Bioplastics manufacturer Cereplast said this week it will start operations at a facility in Seymour, Ind., that will produce half a billion pounds of bio-based plastics a year at full capacity. Founded in 2001, Cereplast is based in Hawthorne, Calif., where it already has a manufacturing facility.
They will start working on the site in January, but won’t go into production until later in the year. The existing facility is “just a shell” now, according to the Cereplast spokesperson with whom we spoke, but the plan is to have the facility pumping out 500 million pounds of biodegradable, biomass-based plastics annually by 2010.

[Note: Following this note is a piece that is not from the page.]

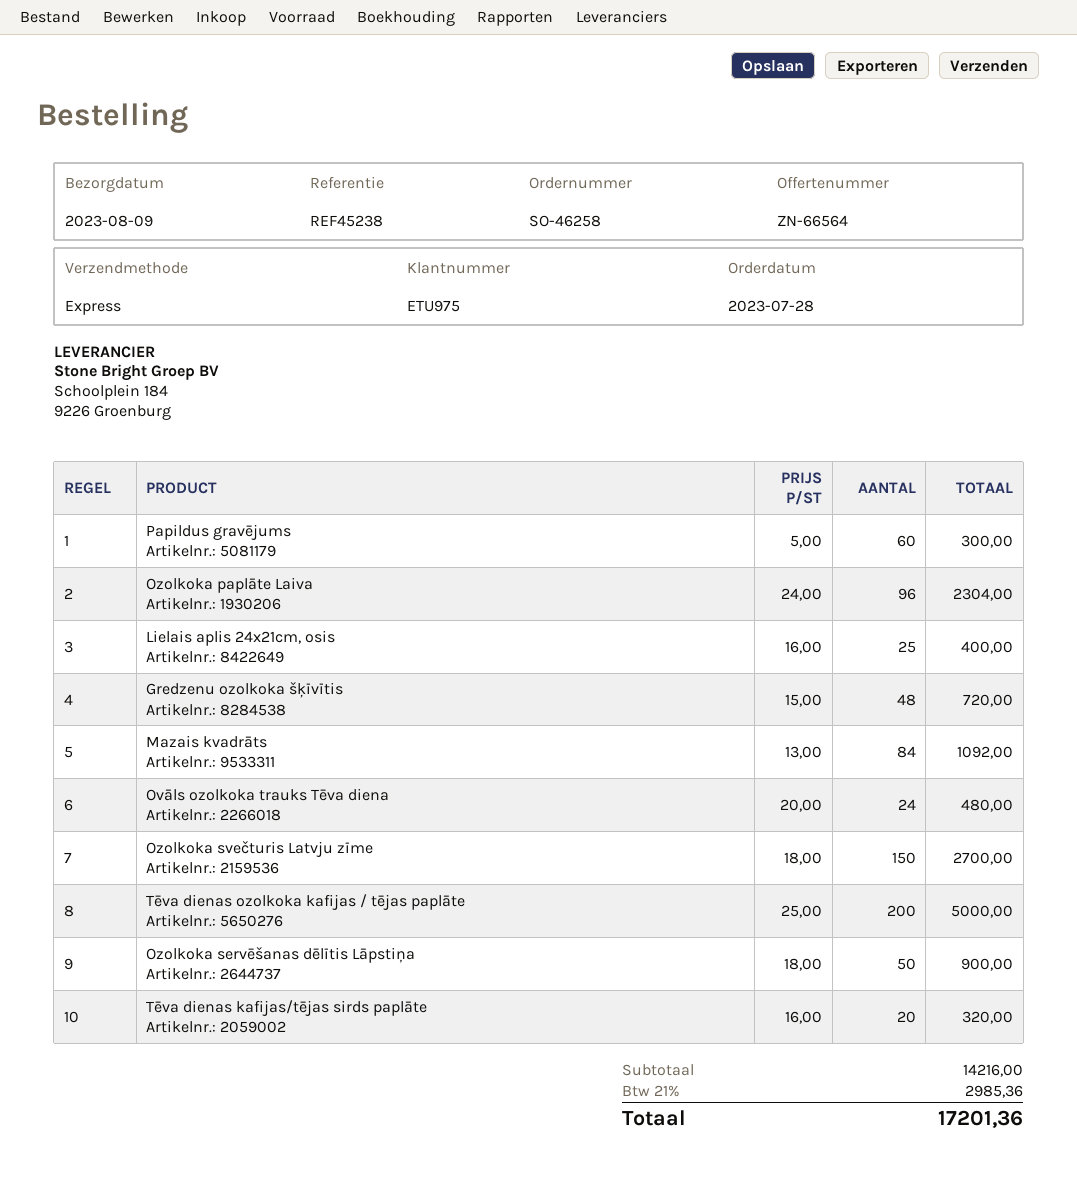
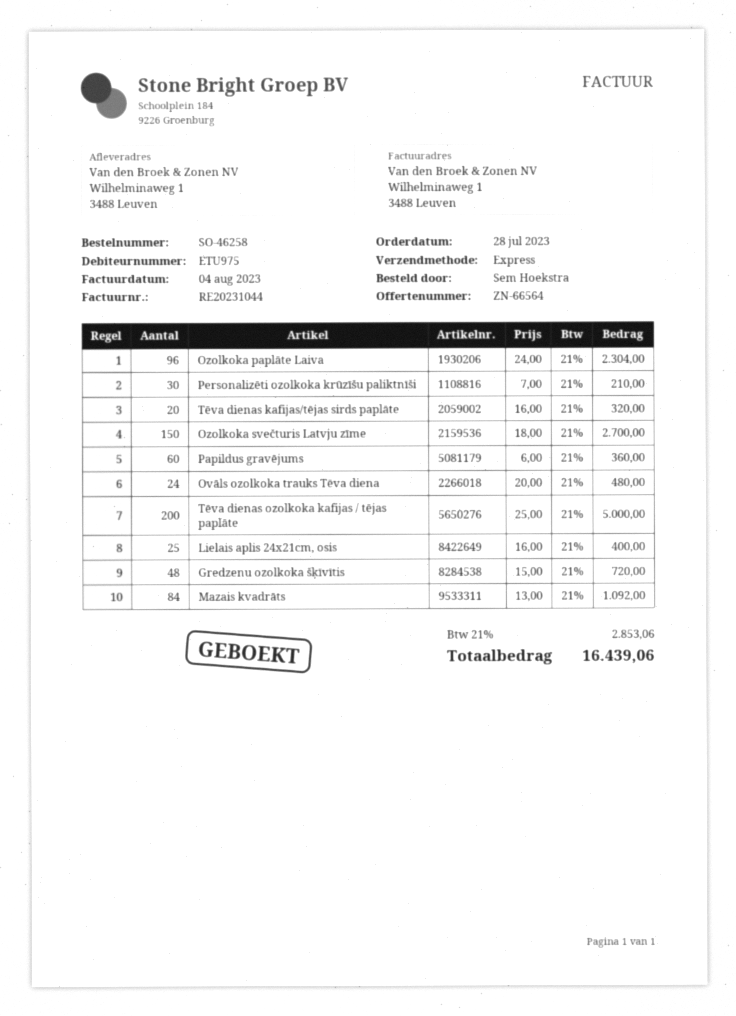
Papildus gravējums: 60 x 5.00 = 300.00 -> 60 x 6.00 = 360.00
Ozolkoka servēšanas dēlītis Lāpstiņa: 50 x 18.00 = 900.00 -> none
Personalizēti ozolkoka krūzīšu paliktnīši: none -> 30 x 7.00 = 210.00
tax: 21% = 2985.36 -> 21% = 2853.06
total: 17201.36 -> 16439.06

The company, which trades on the bulletin board under CERP, needed to issue some good news. In November the company reported some not-so-stellar third-quarter financials. According to their release, the company reported a net loss of $1.6 million, or a penny a per share, for the latest three-month period, compared with a net loss of $1.1 million, or a penny a share, for the third quarter 2006.

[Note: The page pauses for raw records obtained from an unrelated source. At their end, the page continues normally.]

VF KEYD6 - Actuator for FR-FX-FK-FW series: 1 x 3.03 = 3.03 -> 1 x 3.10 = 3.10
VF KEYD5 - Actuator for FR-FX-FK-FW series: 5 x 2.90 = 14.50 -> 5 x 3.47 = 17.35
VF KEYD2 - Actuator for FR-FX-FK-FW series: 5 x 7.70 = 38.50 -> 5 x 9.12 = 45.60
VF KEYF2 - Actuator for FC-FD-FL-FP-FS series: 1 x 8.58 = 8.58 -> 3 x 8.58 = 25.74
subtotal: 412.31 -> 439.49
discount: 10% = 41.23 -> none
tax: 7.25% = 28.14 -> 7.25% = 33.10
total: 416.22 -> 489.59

Cereplast’s shaky financials notwithstanding, the bioplastics industry is starting to gain serious traction, as venture capital takes notice and more and more cities and nations move to ban petroleum-based plastic bags.
The bioplastics products made by Cereplast fall into two categories: compostables, which are made almost entirely from plant starches found in food crops like tapioca, corn, wheat and potatoes and are often used in single-use food containers and utensils, and hybrid resins, which mix bio-based polymers with traditional petroleum plastics. The hybrid resins product description notes that they’re “not as influenced by the volatile prices of oil,” but what of the volatile price of food?
In order to be a truly sustainable endeavor, bioplastics will have to get away from food crops and find a different biomass feedstock. Bill Collis, CEO of bioplastics startup Trellis Earth, told us last month that his company is looking for “a synergy between chemistry and non-food crop biomass.” As the market appetite for bioplastics grows and production ramps up, bio-based plastics will be the new plastic.